# WHAT YOU SHOULD DO:
Your answer must repeat all of the entries word for word, without any images.

# EXTRACTED MATERIAL:
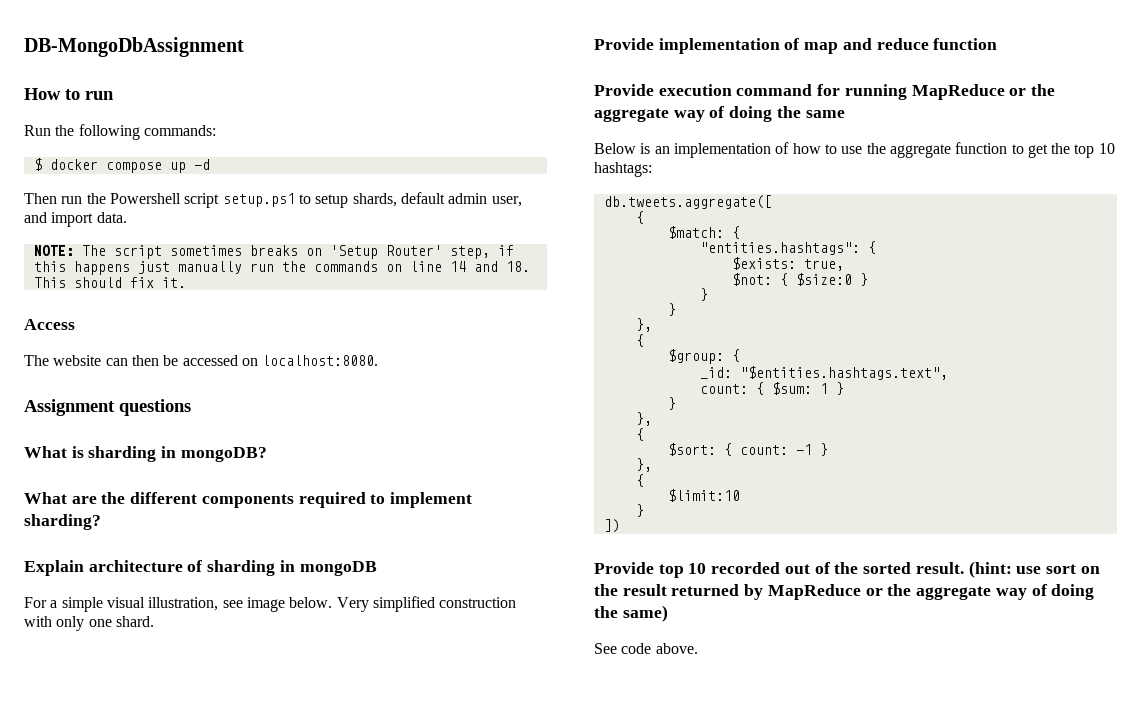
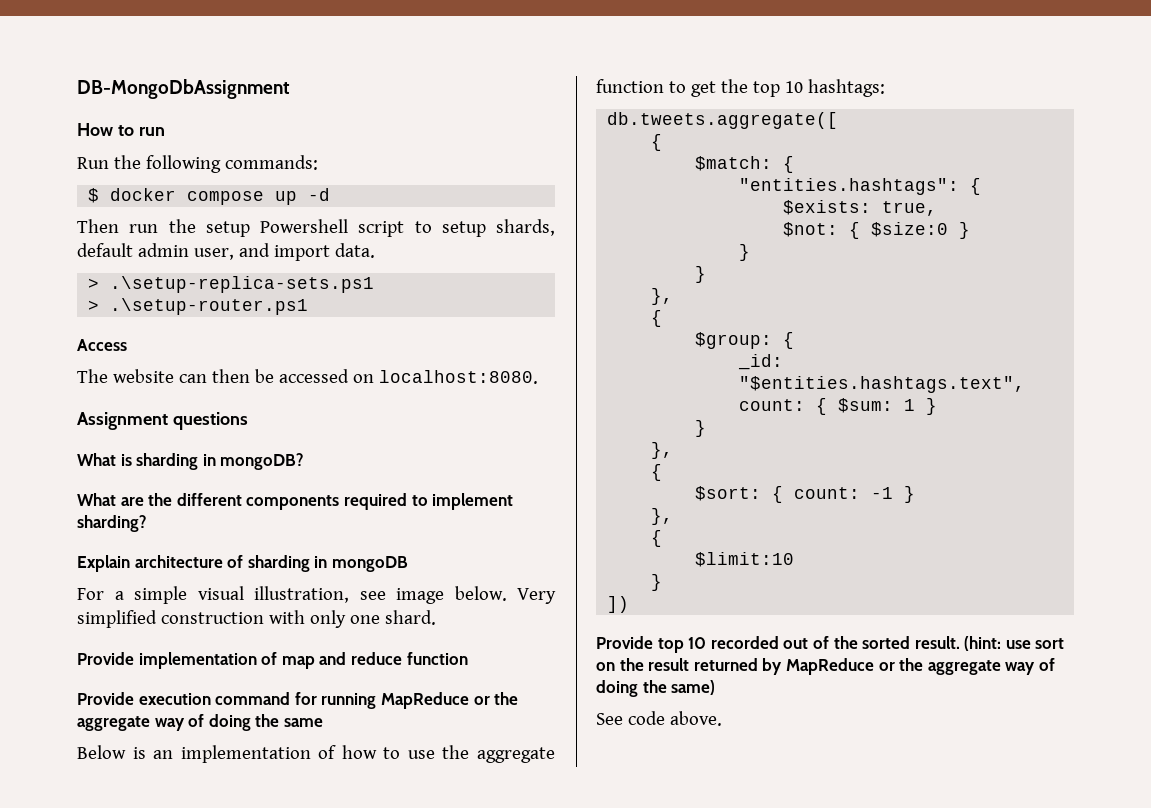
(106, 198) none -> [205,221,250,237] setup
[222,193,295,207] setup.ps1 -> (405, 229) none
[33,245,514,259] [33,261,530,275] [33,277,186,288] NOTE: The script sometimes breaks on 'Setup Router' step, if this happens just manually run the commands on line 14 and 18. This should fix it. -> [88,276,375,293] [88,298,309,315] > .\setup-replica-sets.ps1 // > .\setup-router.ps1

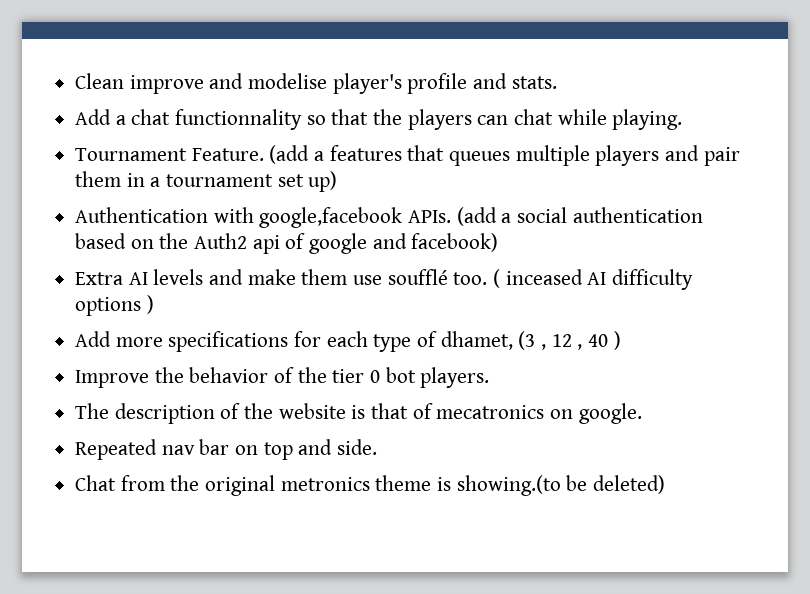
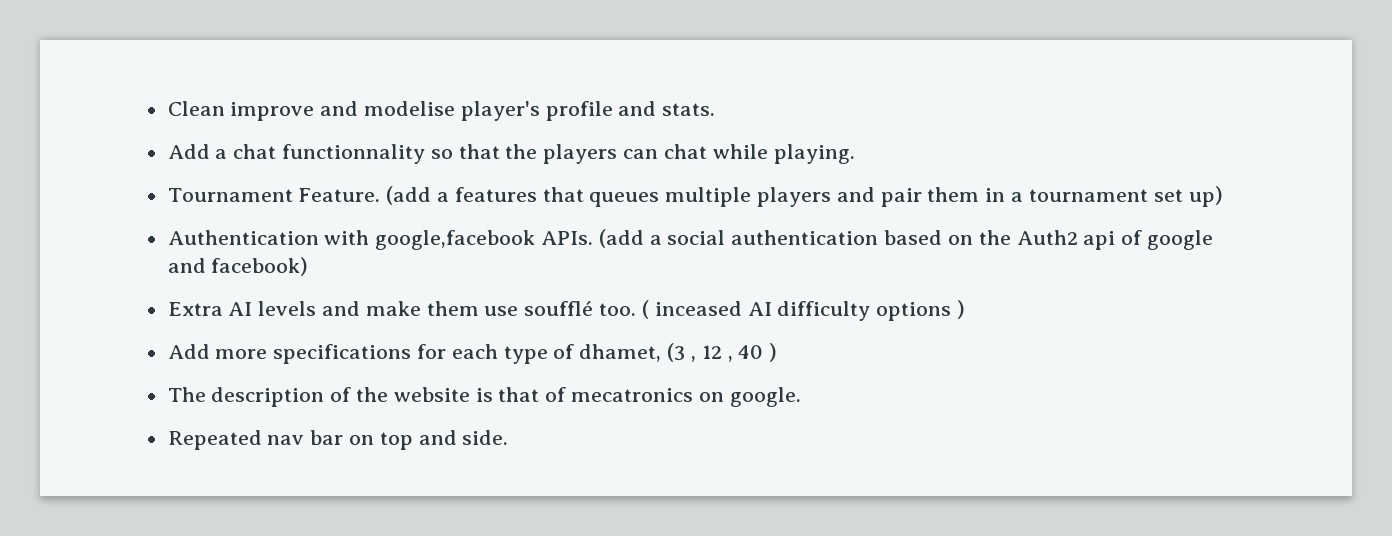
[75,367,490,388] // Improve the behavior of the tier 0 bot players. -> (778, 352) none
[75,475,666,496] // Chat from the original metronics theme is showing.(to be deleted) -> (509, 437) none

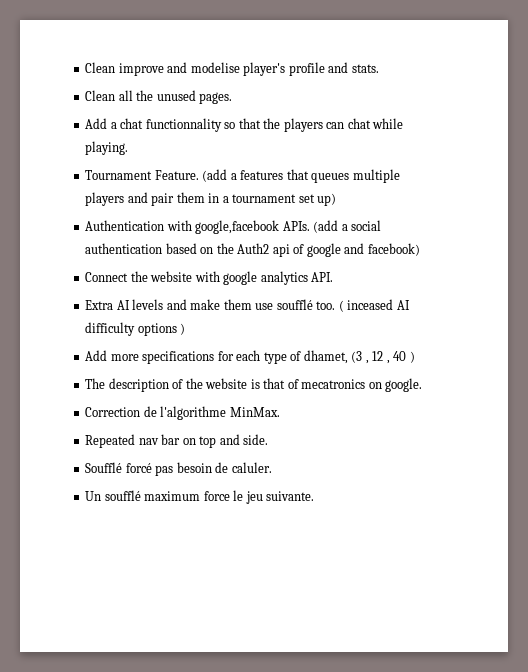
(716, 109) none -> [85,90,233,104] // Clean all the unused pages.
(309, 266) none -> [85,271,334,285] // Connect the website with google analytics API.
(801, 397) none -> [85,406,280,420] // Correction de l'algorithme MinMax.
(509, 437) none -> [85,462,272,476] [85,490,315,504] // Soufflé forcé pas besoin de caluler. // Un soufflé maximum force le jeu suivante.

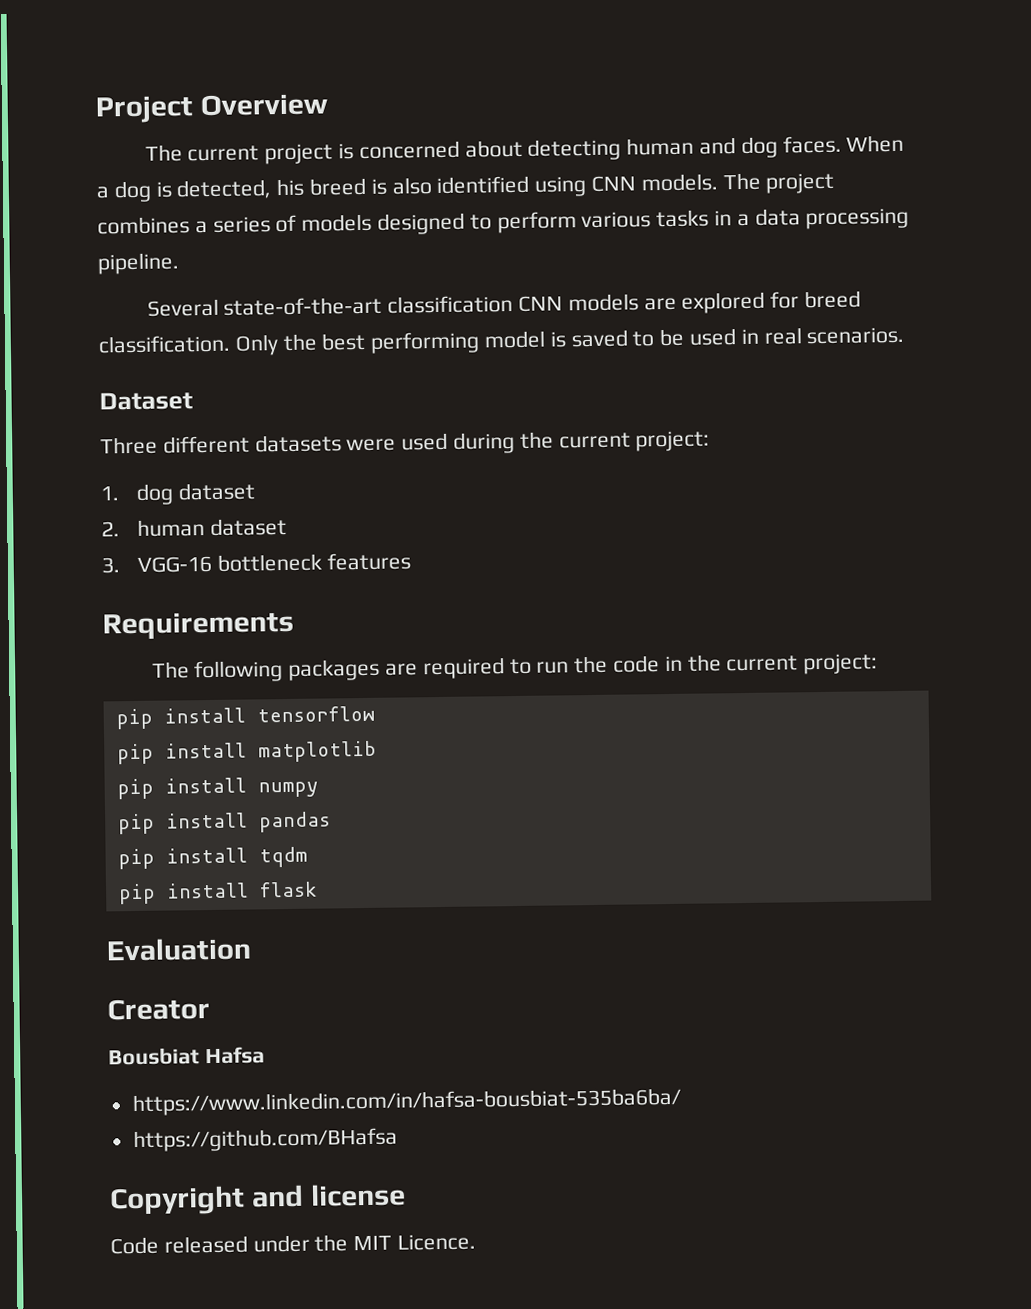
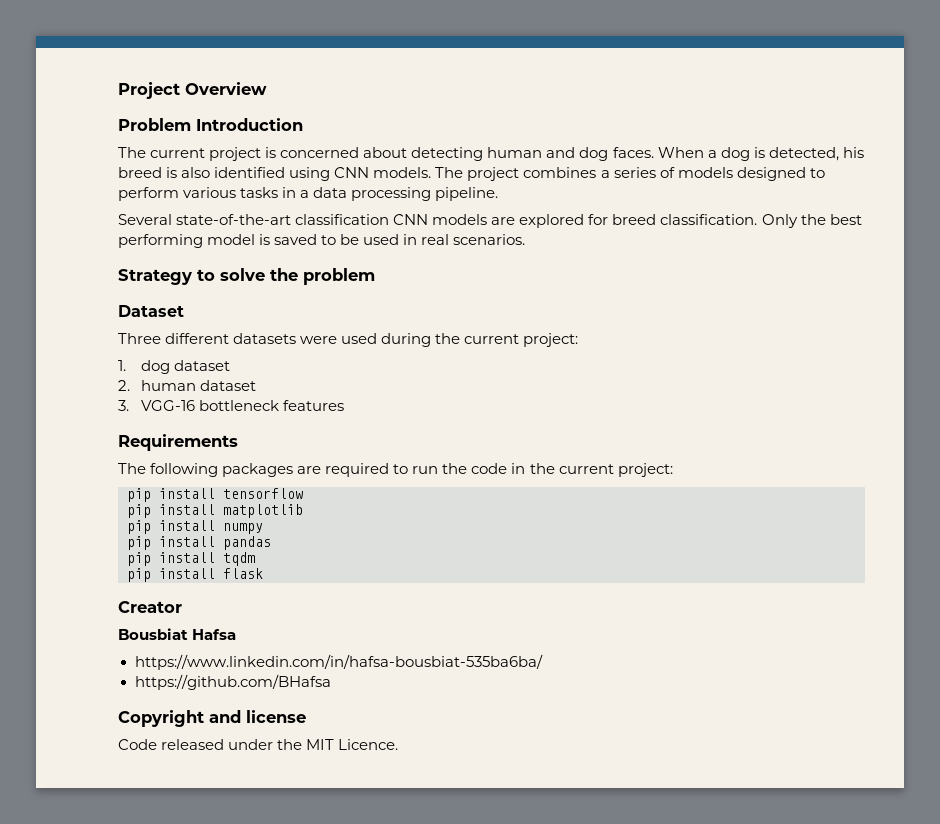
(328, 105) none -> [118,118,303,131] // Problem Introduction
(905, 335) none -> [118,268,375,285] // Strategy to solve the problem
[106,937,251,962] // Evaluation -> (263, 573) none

# TASK SOLUTION:
(106, 198) none -> [205,221,250,237] setup
[222,193,295,207] setup.ps1 -> (405, 229) none
[33,245,514,259] [33,261,530,275] [33,277,186,288] NOTE: The script sometimes breaks on 'Setup Router' step, if this happens just manually run the commands on line 14 and 18. This should fix it. -> [88,276,375,293] [88,298,309,315] > .\setup-replica-sets.ps1 // > .\setup-router.ps1

[75,367,490,388] // Improve the behavior of the tier 0 bot players. -> (778, 352) none
[75,475,666,496] // Chat from the original metronics theme is showing.(to be deleted) -> (509, 437) none

(716, 109) none -> [85,90,233,104] // Clean all the unused pages.
(309, 266) none -> [85,271,334,285] // Connect the website with google analytics API.
(801, 397) none -> [85,406,280,420] // Correction de l'algorithme MinMax.
(509, 437) none -> [85,462,272,476] [85,490,315,504] // Soufflé forcé pas besoin de caluler. // Un soufflé maximum force le jeu suivante.

(328, 105) none -> [118,118,303,131] // Problem Introduction
(905, 335) none -> [118,268,375,285] // Strategy to solve the problem
[106,937,251,962] // Evaluation -> (263, 573) none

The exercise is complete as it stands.